Larsen: Hier muss man zwischen den übergeordneten Eigenmarken, die wir in zwei oder mehr Ländern führen, und landesspezifischen Eigenmarken trennen. Diese bauen wir gerade weiter auf, da es – nicht zuletzt aufgrund der Krise – eine hohe Nachfrage seitens der Kunden gibt. Man möchte gerne das eigene Land unterstützen, auch Nachhaltigkeitsperspektiven fließen hier ein. Die Preiskomponente gewinnt natürlich ebenfalls an Bedeutung. Damit sind sie, wie ‚Clever' in Österreich, einer der Top-Treiber und ein Anziehungspunkt für eine Supermarktkette. Dank dieser Eigenmarken können wir den Diskontern Paroli bieten.

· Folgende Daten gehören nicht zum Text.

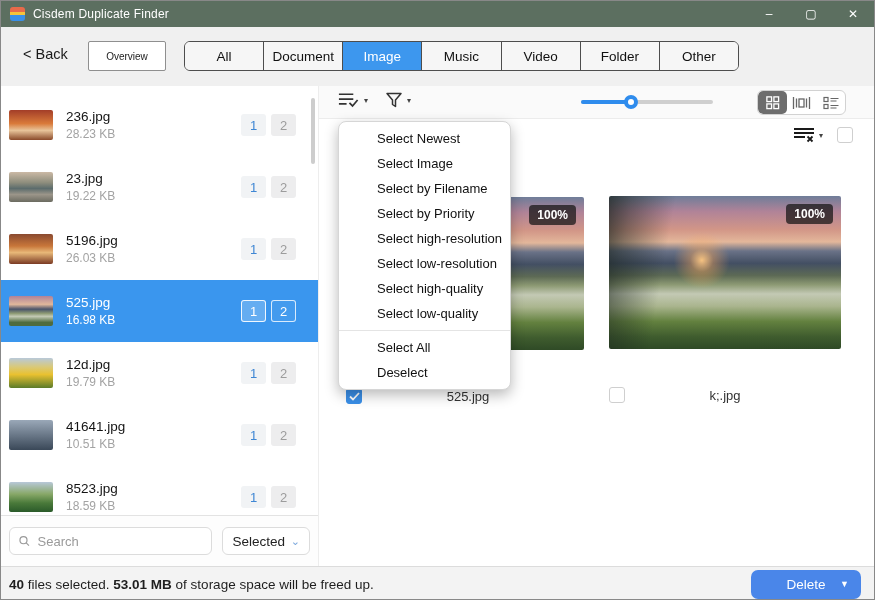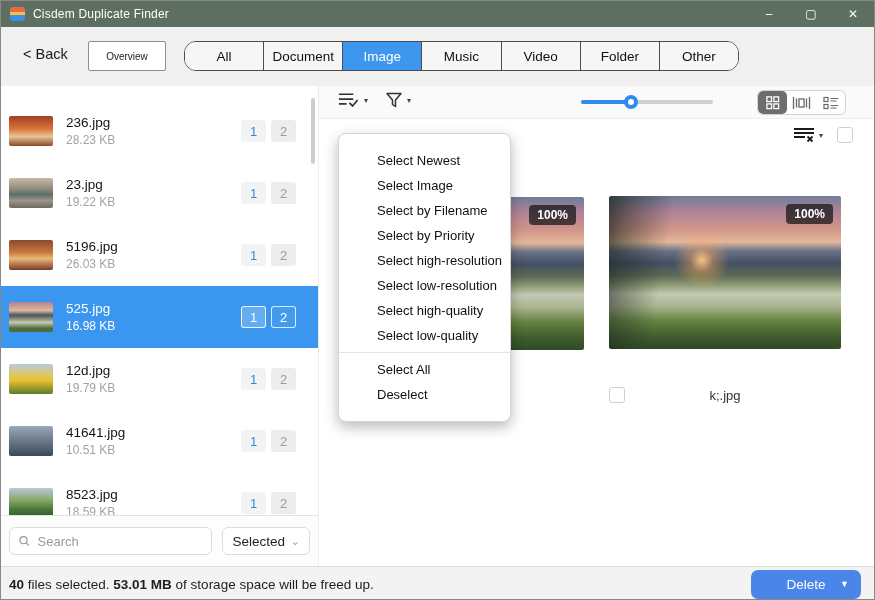--- a/index.html
+++ b/index.html
@@ -19,7 +19,7 @@
   .header { position:absolute; left:0; top:26px; width:100%; height:59px; background:#f0f0f0; }
   .back { position:absolute; left:22px; top:19px; font-size:14.5px; color:#1a1a1a; }
   .overview-btn { position:absolute; left:87px; top:14px; width:78px; height:30px; background:#fff; border:1px solid #8f8f8f; border-radius:2px; display:flex; align-items:center; justify-content:center; font-size:10px; }
-  .tabs { position:absolute; left:183px; top:14px; width:555px; height:30px; display:flex; border:1px solid #4d4d4d; border-radius:12px; overflow:hidden; background:#f6f6f6; }
+  .tabs { position:absolute; left:183px; top:14px; width:555px; height:30px; display:flex; border:1px solid #4d4d4d; border-radius:6px; overflow:hidden; background:#f6f6f6; }
   .tab { flex:1; display:flex; align-items:center; justify-content:center; font-size:13.5px; border-left:1px solid #4d4d4d; background:#f6f6f6; color:#111; }
   .tab:first-child { border-left:none; }
   .tab.active { background:#3d97ee; color:#fff; }

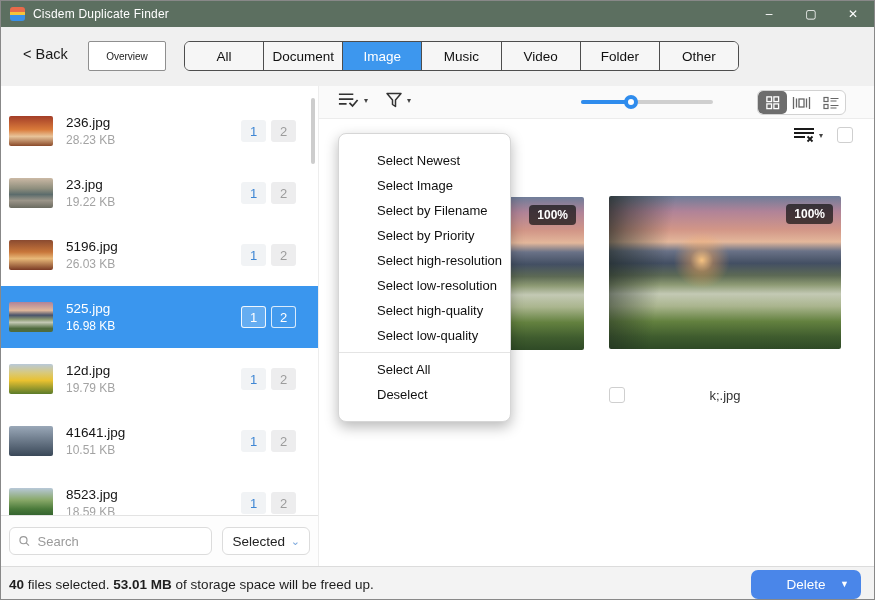--- a/index.html
+++ b/index.html
@@ -26,7 +26,7 @@
 
   
   .sidebar { position:absolute; left:0; top:85px; width:318px; height:480px; background:#fff; border-right:1px solid #ededed; }
-  .filelist { position:absolute; left:0; top:0; width:100%; height:429px; padding-top:14px; overflow:hidden; }
+  .filelist { position:absolute; left:0; top:0; width:100%; height:429px; padding-top:8px; overflow:hidden; }
   .srow { height:62px; display:flex; align-items:center; padding:0 22px 0 8px; position:relative; }
   .thumb { width:44px; height:30px; border-radius:2px; flex:0 0 44px; }
   .meta { margin-left:13px; flex:1; min-width:0; }

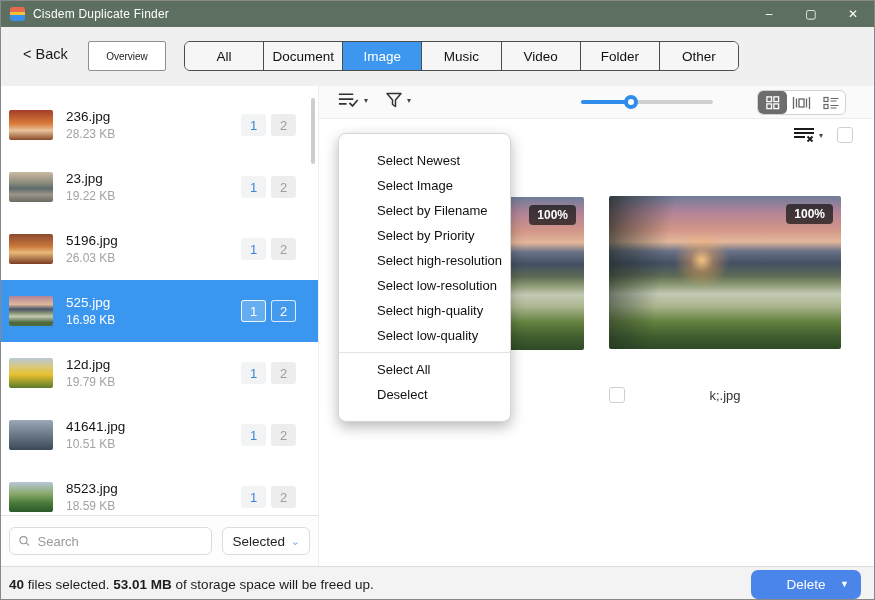--- a/index.html
+++ b/index.html
@@ -90,7 +90,7 @@
 
   
   .menu { position:absolute; left:19px; top:35px; width:173px; background:#fff; border:1px solid #d6d6d6; border-radius:8px;
-          box-shadow:0 5px 14px rgba(0,0,0,.28); padding:14px 0; z-index:10;margin-top:12px; }
+          box-shadow:0 5px 14px rgba(0,0,0,.28); padding:4px 0; z-index:10; }
   .mitem { padding:5px 8px 5px 38px; font-size:13px; color:#111; white-space:nowrap; }
   .msep { height:1px; background:#e4e4e4; margin:4px 0; }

medianet: Nachhaltigkeit ist im Kontext des Klimawandels das Gebot der Stunde – und die Konsumenten legen großen Wert auf Regionalität, Nachhaltigkeit, Tierwohl. Gleichzeitig ist der Konsument aber sehr preissensibel. Kann dieser Spagat gelingen?
Larsen: Ja, der kann gelingen. Die Prioritäten der Kunden in den Ländern sind unterschiedlich, wobei Regionalität und Lokalität immer relevante Kriterien sind. Unser Ziel ist ganz klar, auch in Zukunft in Osteuropa einer der Antreiber in Nachhaltigkeitsthemen zu sein. Es geht ja um mehr als um Plastikverpackungen oder Energiesparmaßnahmen. Der Fokus liegt auch auf den Mitarbeitenden. Die osteuropäischen Länder hinken hier nicht nach, sie sind mitunter auch Vorreiter. Litauen etwa ist sehr weit fortgeschritten, bei Nachhaltigkeit und deren Umsetzung, bei der Digitalisierung und auch in der Gesetzgebung.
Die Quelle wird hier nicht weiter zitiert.